Were it so simple. But the Easter Road vice-captain is no stranger to perilous situations in Scottish football, having been deep in relegation battles and survived. That experience could be key as the Capital club plot an end to their three-game losing streak.
"Over the last few weeks we have been toothless,” the right-back admits.
"We had results last season against the likes of Dundee United where Benjamin Siegrist was unplayable, and we could take that on the chin.
"But the last few games we’ve barely laid a glove on the opposition. We managed to get that out of our systems as we spoke about it.
"These things happen in football. I've been in the game a long time now and if we start well and win the game then it will all be forgotten.
"I've been in dressing rooms where it's been a proper relegation battle. That’s a real crisis. I have seen the worst of it.
"I was at St Mirren when Oran Kearney came in and we managed to stay up, so I've seen both sides.
"I'd rather not be having those kinds of conversations. These things happen in all walks of life and I'm just glad we have a game tonight.”
Celtic are the visitors this midweek on Scottish Premiership duty. Is that the ideal match for a team looking to overcome poor form?
"Any game where you get a win is the perfect game, but it could be a full house so it would be the perfect win for us,” McGinn continues.
"Not winning has obviously been the biggest issue but we also haven't managed to get a settled team. I was out, Kyle Magennis was out, Ryan Porteous was out, but it just shows you how quickly things can change.
"We were sitting at Ibrox with a goal lead, playing well, looking strong and then three games later it's all starting to look like a bit of a drama.
"We have an experienced squad here so we know not to get too worked up about this run of defeats.”
Drama. Not a crisis, or mini-crisis – drama. McGinn chooses this word because there certainly isn’t any panic from the players.
"We are lucky to have an experienced dressing room.
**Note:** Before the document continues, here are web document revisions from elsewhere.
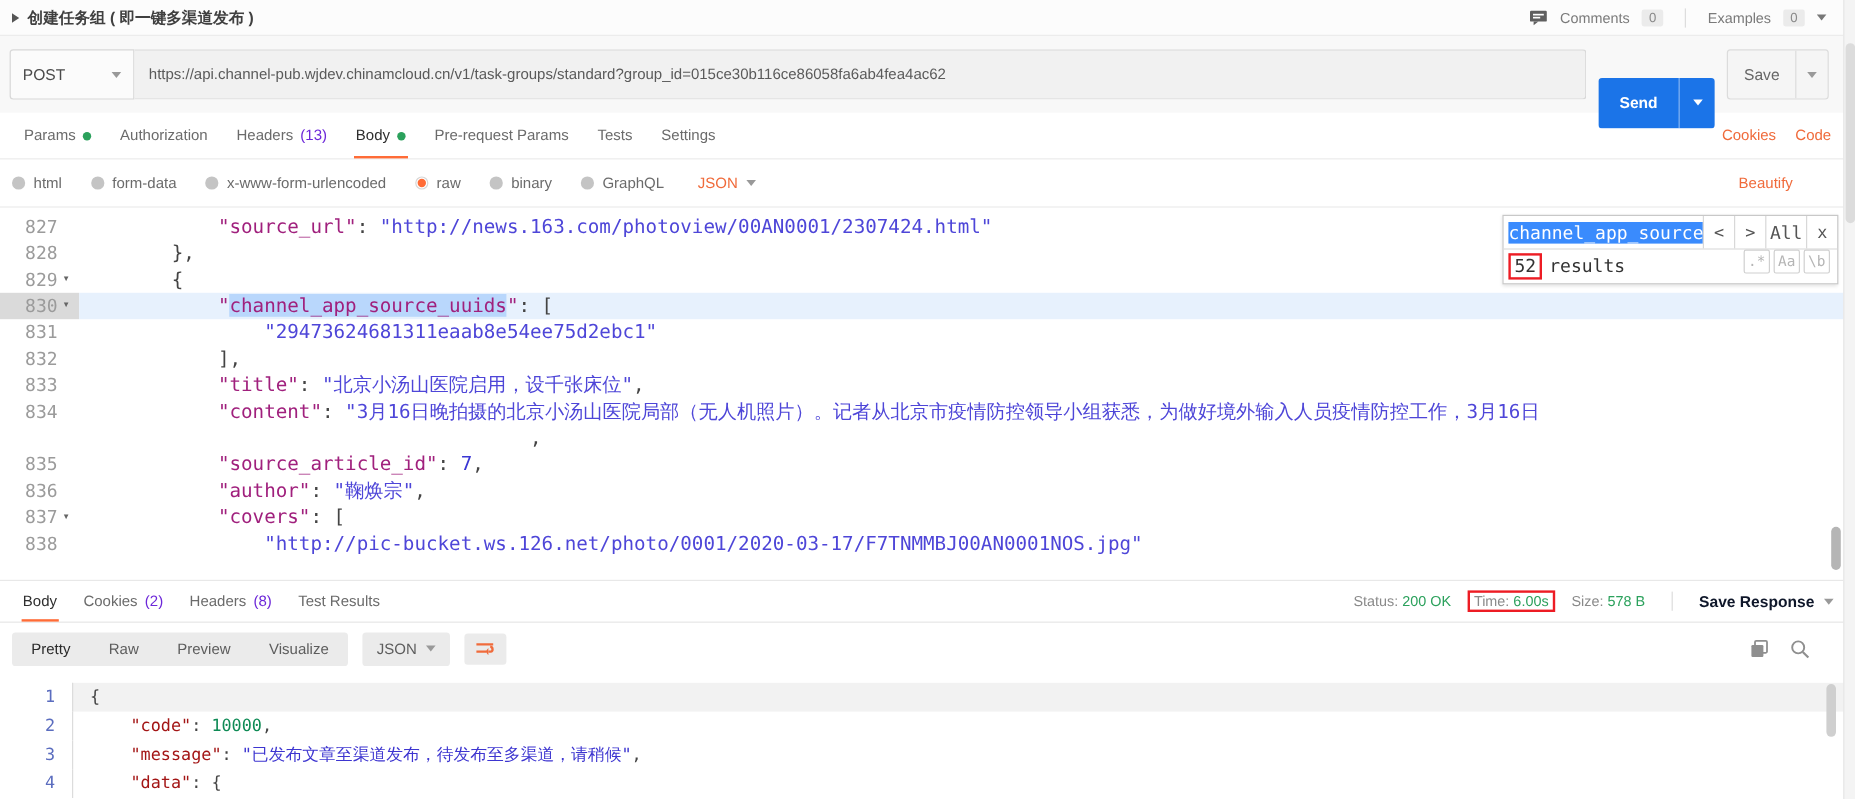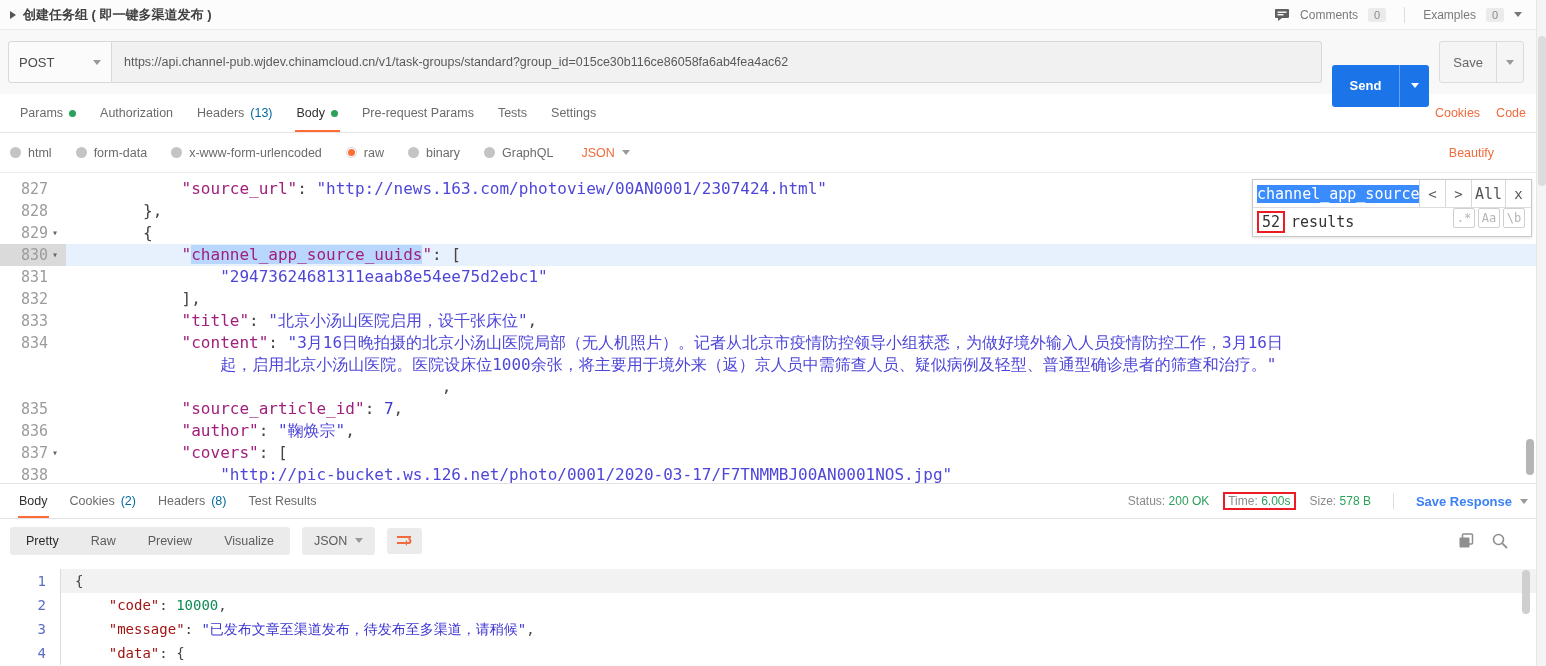--- a/index.html
+++ b/index.html
@@ -32,21 +32,21 @@
   .save { margin-left:10px; height:42px; display:flex; border:1px solid #dcdcdc; border-radius:3px; overflow:hidden; background:#f5f5f5; }
   .save .main { color:#666; font-size:13px; display:flex; align-items:center; padding:0 13px; border-right:1px solid #dcdcdc; }
   .save .arrow { width:26px; display:flex; align-items:center; justify-content:center; }
 
   
   .tabsrow { height:39px; background:#fff; border-bottom:1px solid #e6e6e6; display:flex; align-items:stretch; padding:0 8px; }
   .rtab { display:flex; align-items:center; gap:6px; padding:0 12px; font-size:12.5px; color:#6b6b6b; position:relative; cursor:default; }
   .rtab.active { color:#2f2f2f; }
   .rtab.active::after { content:""; position:absolute; left:10px; right:10px; bottom:0; height:2px; background:#ff6c37; }
   .gdot { width:7px; height:7px; border-radius:50%; background:#2ba15c; display:inline-block; }
-  .gcount { color:#0369a1; }
+  .gcount { color:#6d28d9; }
   .tabsrow-right { margin-left:auto; display:flex; align-items:center; gap:16px; font-size:12.5px; color:#f06b3b; padding-right:12px; }
 
   
   .modesrow { height:39px; background:#fff; display:flex; align-items:center; padding:0 10px; }
   .mode { display:flex; align-items:center; gap:7px; font-size:12.5px; color:#6b6b6b; margin-right:24px; }
   .radio { width:11px; height:11px; border-radius:50%; background:#c4c4c4; display:inline-block; position:relative; }
   .radio.sel { background:#fff; border:1px solid #d7d7d7; }
   .radio.sel::after { content:""; position:absolute; left:1px; top:1px; width:7px; height:7px; border-radius:50%; background:#ff6c37; }
   .fmt { color:#f06b3b; font-size:12.5px; display:flex; align-items:center; gap:7px; margin-left:4px; }
   .beautify { margin-left:auto; color:#f06b3b; font-size:12.5px; padding-right:42px; }
@@ -86,21 +86,21 @@
   .sb-v { position:absolute; width:8px; border-radius:4px; background:#b5b5b5; }
   .page-sb { position:absolute; right:0; top:0; width:10px; height:666px; background:#f4f4f4; border-left:1px solid #e7e7e7; }
   .page-sb .thumb { position:absolute; left:1px; width:8px; height:150px; top:36px; background:#dcdcdc; border-radius:4px; }
 
   
   .respmeta { height:36px; border-top:1px solid #e3e3e3; border-bottom:1px solid #e3e3e3; display:flex; align-items:stretch; padding:0 18px 0 8px; background:#fff; }
   .respmeta .rtab { padding:0 11px; }
   .resp-right { margin-left:auto; display:flex; align-items:center; gap:14px; font-size:12px; }
   .mlabel { color:#8a8a8a; }
   .mval { color:#2ba15c; }
-  .save-resp { color:#3b82f6; font-size:13px; font-weight:bold; display:flex; align-items:center; gap:8px; }
+  .save-resp { color:#0f172a; font-size:13px; font-weight:bold; display:flex; align-items:center; gap:8px; }
 
   
   .resptools { height:43px; display:flex; align-items:center; padding:0 24px 0 10px; background:#fff; }
   .viewgroup { display:flex; background:#ebebeb; border-radius:3px; overflow:hidden; }
   .viewbtn { padding:7px 16px; font-size:12.5px; color:#5d5d5d; }
   .viewbtn.active { color:#2b2b2b; }
   .fmtbtn { margin-left:12px; background:#ebebeb; border-radius:3px; padding:7px 12px; font-size:12.5px; color:#5d5d5d; display:flex; align-items:center; gap:8px; }
   .wrapbtn { margin-left:12px; background:#ebebeb; border-radius:3px; padding:6px 9px; display:flex; align-items:center; }
   .tool-icons { margin-left:auto; display:flex; align-items:center; gap:18px; padding-right:14px; }
 
@@ -281,27 +281,20 @@
             <span class="foldbox"></span>
           </div>
           <div class="code"><span class="c-pl">            </span><span class="c-key">"title"</span><span class="c-pl">: </span><span class="c-str">"北京小汤山医院启用，设千张床位"</span><span class="c-pl">,</span></div>
         </div>
         <div class="code-row">
           <div class="gutter">
             <span class="lnum">834</span>
             <span class="foldbox"></span>
           </div>
           <div class="code"><span class="c-pl">            </span><span class="c-key">"content"</span><span class="c-pl">: </span><span class="c-str">"3月16日晚拍摄的北京小汤山医院局部（无人机照片）。记者从北京市疫情防控领导小组获悉，为做好境外输入人员疫情防控工作，3月16日</span></div>
-        </div>
-        <div class="code-row">
-          <div class="gutter">
-            <span class="lnum"></span>
-            <span class="foldbox"></span>
-          </div>
-          <div class="code"><span class="c-pl">                </span><span class="c-str">起，启用北京小汤山医院。医院设床位1000余张，将主要用于境外来（返）京人员中需筛查人员、疑似病例及轻型、普通型确诊患者的筛查和治疗。"</span></div>
         </div>
         <div class="code-row">
           <div class="gutter">
             <span class="lnum"></span>
             <span class="foldbox"></span>
           </div>
           <div class="code"><span class="c-pl">                                       ,</span></div>
         </div>
         <div class="code-row">
           <div class="gutter">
There are a few of us who've been through things like this,” he adds.
"None of us like the fact that we aren't everyone's cup of tea at the minute but we know how quickly it can change. We know a win over Celtic will mean all is forgiven.
"We know this could be a big game for us.”
The visitors haven’t tasted victory in a league game at Easter Road since 2014 and although there have been a couple of cup wins, McGinn anticipates a stern task against Ange Postecoglou’s outfit.
"I knew we had a good record at Easter Road but I didn't know it was that good. Celtic will be champing at the bit to get rid of that,” he predicts.
"It's not a record which Celtic will have at many grounds so we know they'll be coming here with all guns blazing so we will need to be at our best."
After the Dundee United defeat there was a lot of jeering and booing from the home stands and after the loss in Aberdeen, some rather vitriolic comments on social media from supporters. Is pressure from the fans an issue?
"There is pressure as over the last 18 months we've been expecting to beat most teams so even drawing with St Mirren at home brought pressure. It's just something we need to deal with and it'll be the same at Celtic,” McGinn explains.
"[Criticism and pressure] is probably what we want as Hibs should be a top-four club, so if we come out of that then the fans shouldn't be happy.
"We want to be seen as a team which shouldn't come out of that top four. We need to take that sort of pressure, we need to make sure it is just a blip, and hopefully we can look back on it and remember the fans were all wanting our heads.
"It's the same with the Old Firm but they are expected to win every game.”
Jack Ross and Lewis Stevenson both highlighted the toothlessness in the final third against Aberdeen, while McGinn also references it. Is the team badly missing the injured Christian Doidge?"He gives us a different style. If we are finding it hard to break a team down such as Aberdeen who sat in during the second half then we had to put a lot of balls out wide and he gives us that threat from crosses,” McGinn continues.
"Maybe we are missing that a wee bit just now but it only becomes an issue when you start losing. When we were on a good run nobody was saying he was being missed so maybe it's about players finding that form they had earlier in the season. We don't need to look far to find it.”
Hibs have developed an unfortunate habit of conceding goals from crosses, with Christian Ramirez’s winner for the Dons coming from a Calvin Ramsay centre. As a full-back, McGinn is front and centre for criticism.
"There was a stat from last season where we barely conceded from a cross ball. This season we are on a run where every ball in seems to result in a goal. It can be just the way your luck goes at times,” he adds.
"We just need to work to make sure it just becomes a wee spell of bad luck and doesn't become the norm. It's the same boys and we know we can defend well for a whole season.
"We just need to get back to doing what we were doing last year.”